(Change listing data)
^^^^^^^^^^^^^^^^

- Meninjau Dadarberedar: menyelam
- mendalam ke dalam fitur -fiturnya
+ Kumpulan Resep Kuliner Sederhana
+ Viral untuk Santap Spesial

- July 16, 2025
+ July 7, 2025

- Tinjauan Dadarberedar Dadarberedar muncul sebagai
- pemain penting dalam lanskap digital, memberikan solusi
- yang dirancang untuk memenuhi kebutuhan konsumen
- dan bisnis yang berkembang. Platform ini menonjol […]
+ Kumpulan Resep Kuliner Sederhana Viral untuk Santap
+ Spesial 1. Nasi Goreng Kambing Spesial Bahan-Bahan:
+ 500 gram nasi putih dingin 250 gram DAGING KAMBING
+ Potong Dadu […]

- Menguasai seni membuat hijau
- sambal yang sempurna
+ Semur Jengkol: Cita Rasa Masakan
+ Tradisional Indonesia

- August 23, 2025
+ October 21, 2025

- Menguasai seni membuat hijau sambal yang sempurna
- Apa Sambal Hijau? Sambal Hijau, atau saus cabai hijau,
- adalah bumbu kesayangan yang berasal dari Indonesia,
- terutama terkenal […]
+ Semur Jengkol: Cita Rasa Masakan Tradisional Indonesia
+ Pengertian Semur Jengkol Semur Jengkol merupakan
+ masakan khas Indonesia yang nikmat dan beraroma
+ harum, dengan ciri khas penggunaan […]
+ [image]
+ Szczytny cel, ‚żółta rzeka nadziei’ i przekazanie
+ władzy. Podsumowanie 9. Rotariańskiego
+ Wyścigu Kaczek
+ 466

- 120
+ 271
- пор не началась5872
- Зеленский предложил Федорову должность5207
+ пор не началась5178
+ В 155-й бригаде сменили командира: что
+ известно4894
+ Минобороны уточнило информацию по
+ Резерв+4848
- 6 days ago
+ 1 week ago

^^^^^^^^^^^^^^^^

Going back to the entries above, set down exactly the lines that begin at the one with "- Tinjauan Dadarberedar" and end at the one with "- terutama terkenal […]", both included, and nothing else.

- Tinjauan Dadarberedar Dadarberedar muncul sebagai
- pemain penting dalam lanskap digital, memberikan solusi
- yang dirancang untuk memenuhi kebutuhan konsumen
- dan bisnis yang berkembang. Platform ini menonjol […]
+ Kumpulan Resep Kuliner Sederhana Viral untuk Santap
+ Spesial 1. Nasi Goreng Kambing Spesial Bahan-Bahan:
+ 500 gram nasi putih dingin 250 gram DAGING KAMBING
+ Potong Dadu […]

- Menguasai seni membuat hijau
- sambal yang sempurna
+ Semur Jengkol: Cita Rasa Masakan
+ Tradisional Indonesia

- August 23, 2025
+ October 21, 2025

- Menguasai seni membuat hijau sambal yang sempurna
- Apa Sambal Hijau? Sambal Hijau, atau saus cabai hijau,
- adalah bumbu kesayangan yang berasal dari Indonesia,
- terutama terkenal […]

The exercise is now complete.